5:07 PM EST: Very pleased to report our best quarter ever, says Oppenheimer. The revenue growth was driven by record Mac, iPhone and iPod sales. Domestic revenue grew 27 percent, year over year; international business grew 46 percent, and operating margins up above 26 percent.
5:05 PM EST: The call is beginning. Peter Oppenheimer, CFO and Tim Cook, COO, are on the call.
5:03 PM EST: The conference call is beginning a little late. Sounds like they're still signing in participants. Which isn't a surprise. I gotta think after this report that we'll see a much higher-than-expected teleconference turnout.
4:56 PM EST: Hello everyone. This is the live blog of the Apple Inc, conference call. Before we do the call, here's something on Apple's earnings.

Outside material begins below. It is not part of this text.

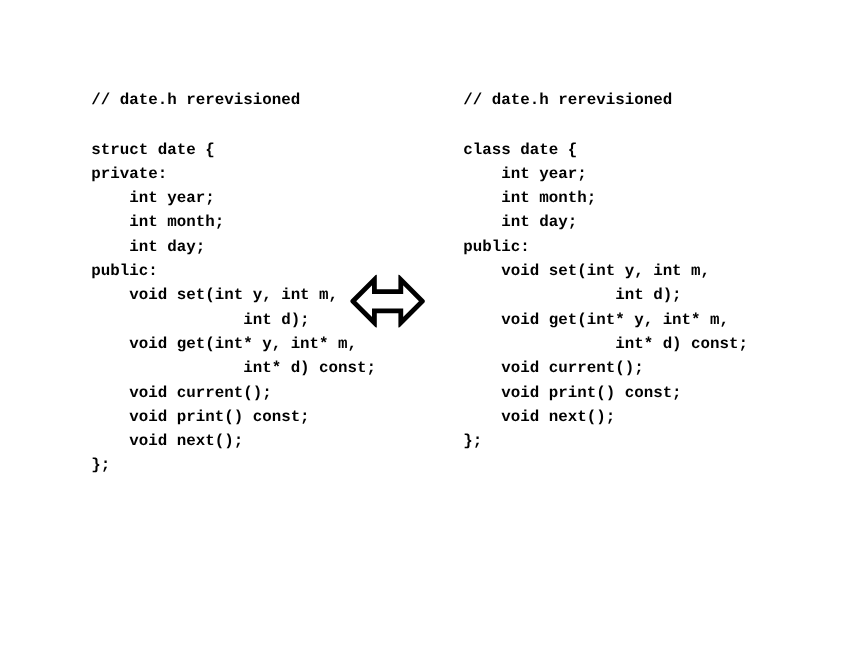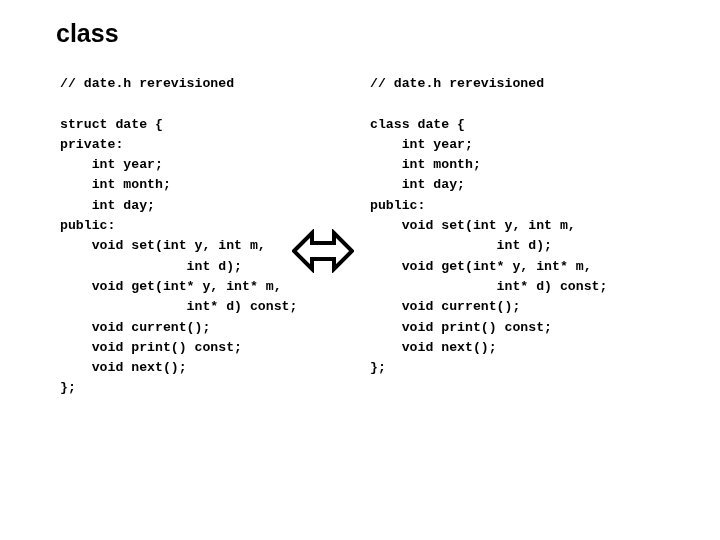"class" div.slide-title { html: <div>class</div> -> none }
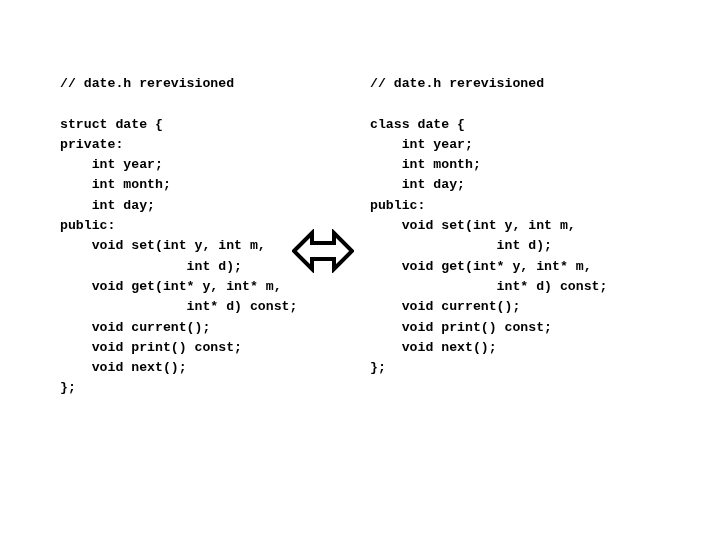"// date.h rerevisioned" .code-col .line { margin-left: none -> 16px }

It's a stunning piece of news from Apple, no question. The company beat the Street soundly for its holiday shopping quarter, even though its iPod number missed, and missed badly. Overall, a strong report with Apple beating estimates by a big 14 cents a share, with EPS of $1.76 vs. the $1.62 analysts were expecting. Revenue of $9.6 billion also met the whisper number, and was well ahead of the $9.5 billion analysts expected.
But woe is the company that misses guidance, especially in a climate like this one. Apple historically sandbags the Street, dampens expectations and then becomes the hero when it beats. But this is a pretty significant sandbagging, if you will. Apple anticipates 94 cents a share in EPS this quarter, or 14 cents below consensus estimates. That hurts. The news comes on lighter-than-anticipated revenue of $6.8 billion when analysts expected something over $7 billion.

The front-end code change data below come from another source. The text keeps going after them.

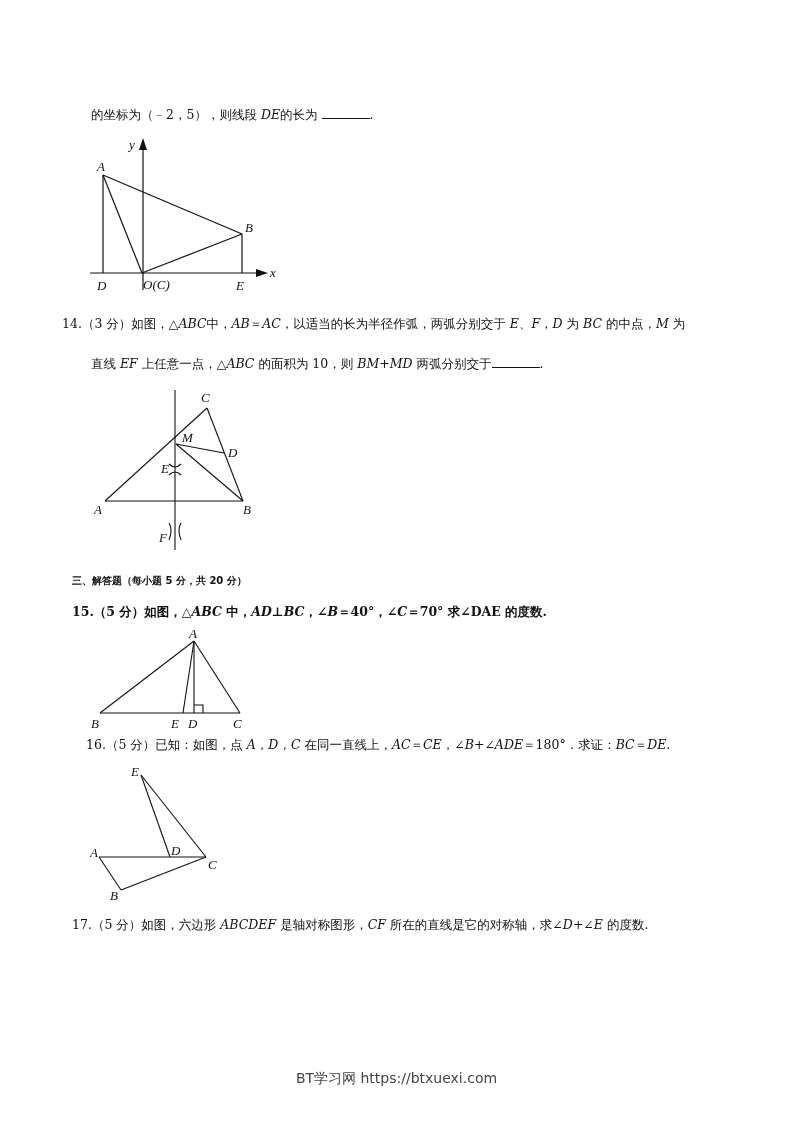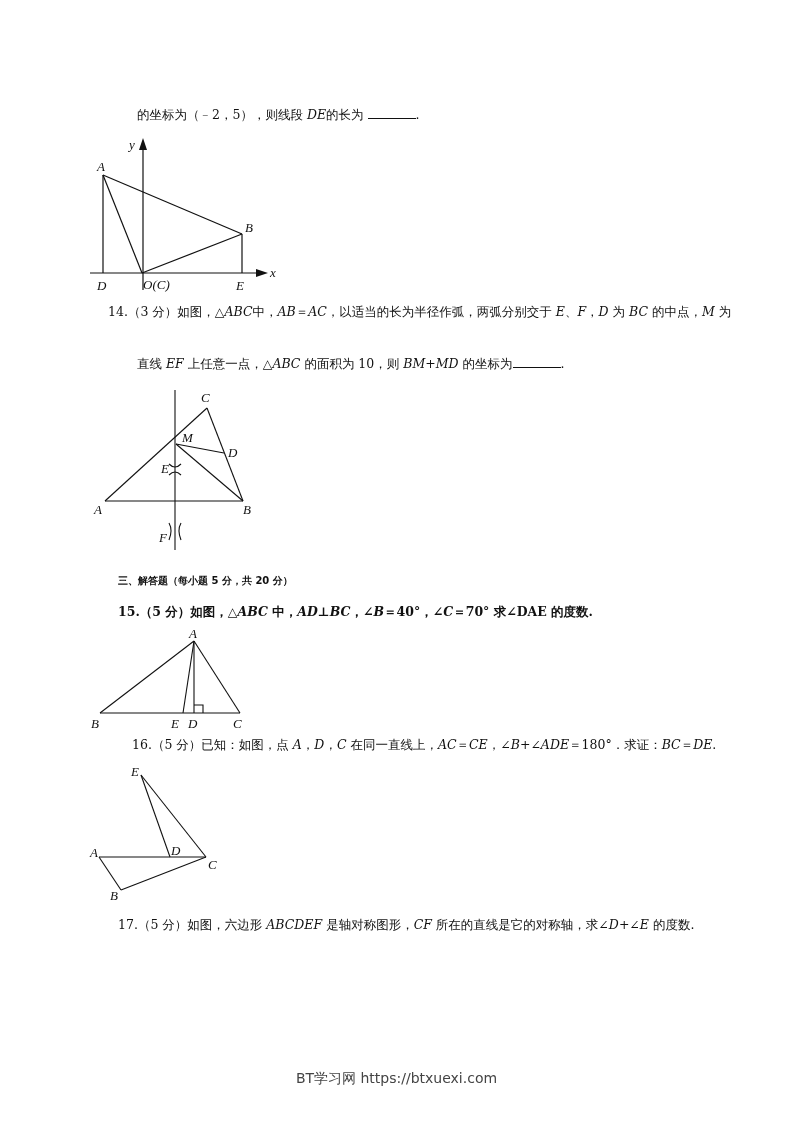"的坐标为（﹣2，5），则线段 DE的长为 ." .line { margin-left: 46px -> none }
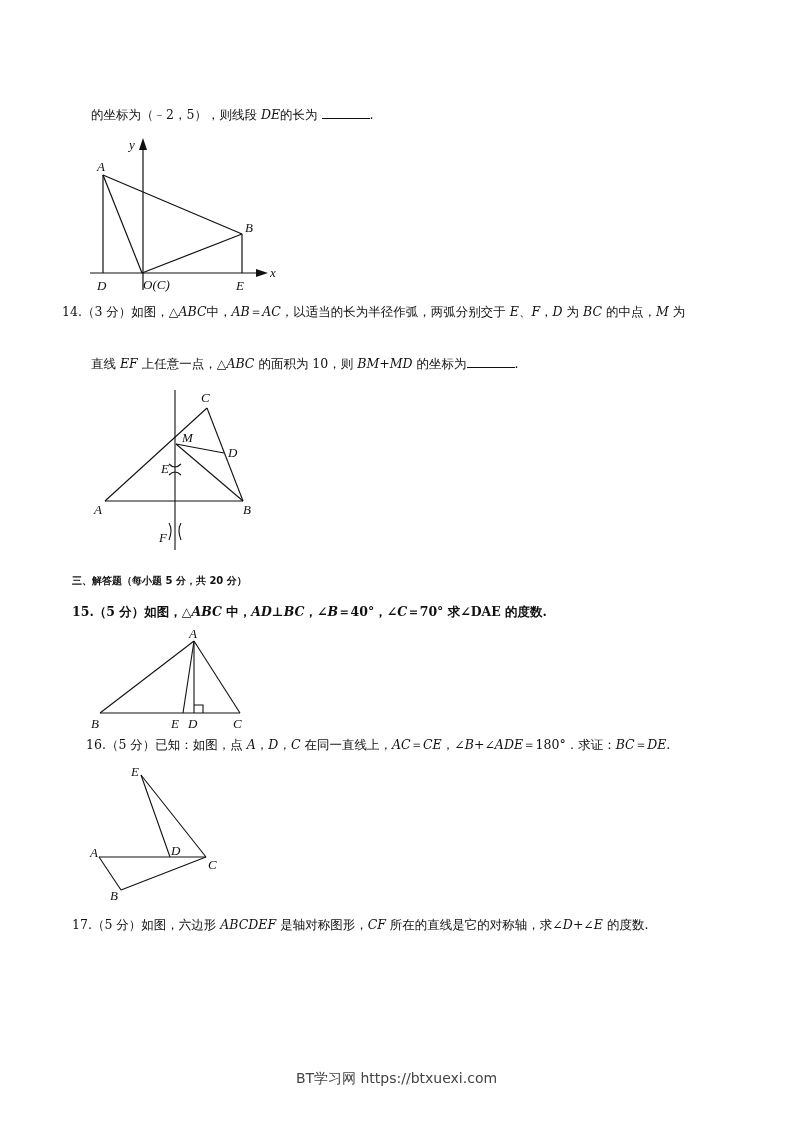"14.（3 分）如图，△ABC中，AB＝AC，以适当的长为半径作弧，两弧分别交于" div.line { top: 304px -> 316px }
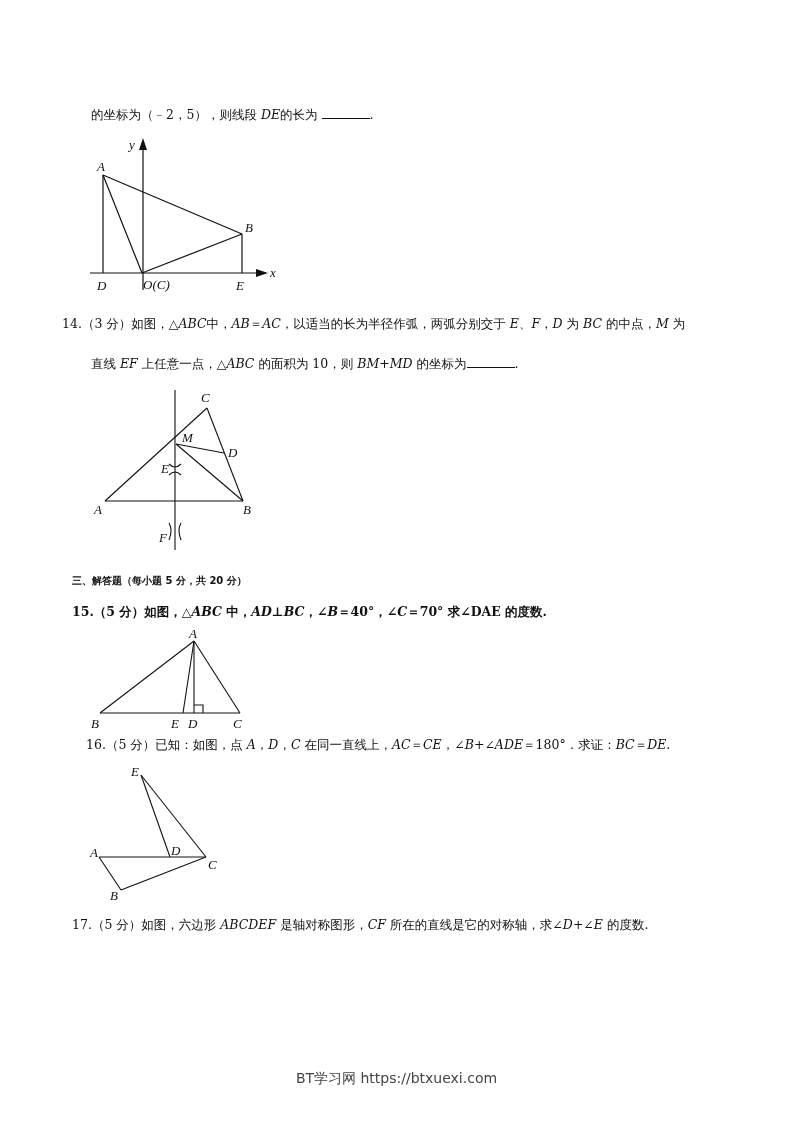"的坐标为" span { text: 的坐标为 -> 两弧分别交于 }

Gene Munster at Piper Jaffray, a well known Apple bull tells me he is stunned by the results. The Mac number was far better than estimates: 2.4 million versus the 2.2 million analysts anticipated. Same goes for iPhone with Apple reporting 2.3 million units shipped against the 2.26 million Wall Street expected. But Munster says investors are being rattled by the guidance.
"All of the numbers were fine. They continued to gain marketshare. The issue is that people wanted a more confident 'guide.' There's nothing wrong with the actual numbers, it's just that people are worried there's going to be a break," Munster tells me.
The earnings guide-down was a little bigger than historically. Typically they guide down earnings by 9 percent, but this time around it's closer to 15 percent. People were likely hoping for something stronger and now there's worry that maybe the robust earnings days at Apple may be waning.
Munster says he's a buyer at these levels because the overall Apple theme is still very strong: Mac is gaining marketshare, and that's the key for the company longer term.